Reviewing the history of recordings on your Alexa-enabled device can be a useful exercise. In my own family’s case, a month of Alexa commands reveals intergenerational conflicts:
Sibling conflicts:
And our youngest member’s unhealthy fixation on the “Mighty Pups” cartoon theme song.
Reviewing Alexa history also offers users of Amazon’s smart speakers the chance to delete those recordings. And if you want to limit the company’s use of your data, you might want to consider doing so.
Amazon’s marketing materials describe Alexa as a god-like figure who “lives in the cloud and is always getting smarter.” The texts that further Alexa’s education are bits of speech sourced from millions of users.
Amazon’s virtual assistant is designed to record everything it hears after a spoken “wake word” (which users can change from the default “Alexa.”) Those audio files are stored in the cloud, and a small percentage are chosen at random and analyzed by Amazon contractors and employees—real, live humans—to improve Alexa’s responses.
Deleting an audio file from a user’s history also deletes that file from any training sets it has since become a part of, Amazon says. If this is information you’d rather not share with the company, it takes just a few taps or clicks to erase it all.
Here’s how to do it:
In the Alexa app
- Tap the menu icon in the top left-hand corner.
- Tap “Settings” there at the bottom of the list.
- Tap “Alexa Account” at the top of the next screen.
- Tap “History.”
- You’ll get a list of all your Alexa recordings, which you can filter by date. Tap each recording you’d like to review, then hit the “Delete Voice Recording” button if you want to trash it. There’s no mass-delete option in the app. For that, you need to use a web browser.

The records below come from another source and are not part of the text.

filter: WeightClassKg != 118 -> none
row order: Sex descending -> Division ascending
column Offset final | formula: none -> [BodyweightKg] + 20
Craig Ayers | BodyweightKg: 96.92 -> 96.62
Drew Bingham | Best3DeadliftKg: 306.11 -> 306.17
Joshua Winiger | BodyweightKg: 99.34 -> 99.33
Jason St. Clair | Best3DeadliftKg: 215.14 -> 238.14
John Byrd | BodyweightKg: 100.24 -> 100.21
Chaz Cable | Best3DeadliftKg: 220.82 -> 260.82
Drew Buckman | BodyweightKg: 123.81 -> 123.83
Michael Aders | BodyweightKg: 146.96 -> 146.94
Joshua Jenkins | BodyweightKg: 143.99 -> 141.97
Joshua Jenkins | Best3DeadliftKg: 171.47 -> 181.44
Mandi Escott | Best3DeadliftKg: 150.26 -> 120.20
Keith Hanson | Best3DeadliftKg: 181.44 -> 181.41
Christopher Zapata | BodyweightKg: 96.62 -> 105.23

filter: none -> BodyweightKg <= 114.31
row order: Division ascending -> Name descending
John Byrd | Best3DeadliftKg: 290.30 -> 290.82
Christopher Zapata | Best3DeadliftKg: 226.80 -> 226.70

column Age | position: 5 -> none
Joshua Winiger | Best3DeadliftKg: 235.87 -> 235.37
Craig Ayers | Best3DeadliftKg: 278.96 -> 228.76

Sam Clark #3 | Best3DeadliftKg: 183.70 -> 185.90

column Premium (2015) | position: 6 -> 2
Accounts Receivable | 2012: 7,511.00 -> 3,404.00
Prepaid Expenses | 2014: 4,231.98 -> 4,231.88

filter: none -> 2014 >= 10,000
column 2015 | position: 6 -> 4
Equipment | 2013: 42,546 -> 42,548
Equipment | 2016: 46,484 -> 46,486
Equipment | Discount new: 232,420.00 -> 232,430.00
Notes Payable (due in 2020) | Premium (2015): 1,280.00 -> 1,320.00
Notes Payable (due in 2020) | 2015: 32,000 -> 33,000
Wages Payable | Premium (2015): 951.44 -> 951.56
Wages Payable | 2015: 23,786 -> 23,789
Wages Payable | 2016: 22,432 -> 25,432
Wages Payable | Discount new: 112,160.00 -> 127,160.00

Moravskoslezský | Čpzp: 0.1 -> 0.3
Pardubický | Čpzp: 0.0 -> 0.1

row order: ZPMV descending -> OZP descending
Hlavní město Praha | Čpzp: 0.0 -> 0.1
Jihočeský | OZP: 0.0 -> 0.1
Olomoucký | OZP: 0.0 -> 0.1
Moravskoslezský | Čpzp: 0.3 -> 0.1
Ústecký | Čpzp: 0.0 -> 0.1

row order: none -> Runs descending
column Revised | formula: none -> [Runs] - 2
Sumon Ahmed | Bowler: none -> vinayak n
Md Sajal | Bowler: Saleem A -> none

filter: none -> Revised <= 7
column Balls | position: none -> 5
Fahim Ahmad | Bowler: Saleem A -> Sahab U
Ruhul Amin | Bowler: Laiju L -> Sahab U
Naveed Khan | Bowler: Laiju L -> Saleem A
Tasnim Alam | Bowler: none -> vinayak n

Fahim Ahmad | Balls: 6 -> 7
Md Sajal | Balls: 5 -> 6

In a web browser (mobile or desktop)
- Click on this link and then click on “Alexa privacy.”
- Under the blue box, you’ll see “Review Voice History.” Click on that.
- Select the date range of recordings you’d like to review. To clear everything in one go, choose “All History.”
- You can select “Delete All Recordings for [date range selected],” or scroll down and individually select all the audio files you want to zap.
- For further privacy, unplug your Alexa, place it in a sealed container, drive to the nearest coast, and hurl it into the sea.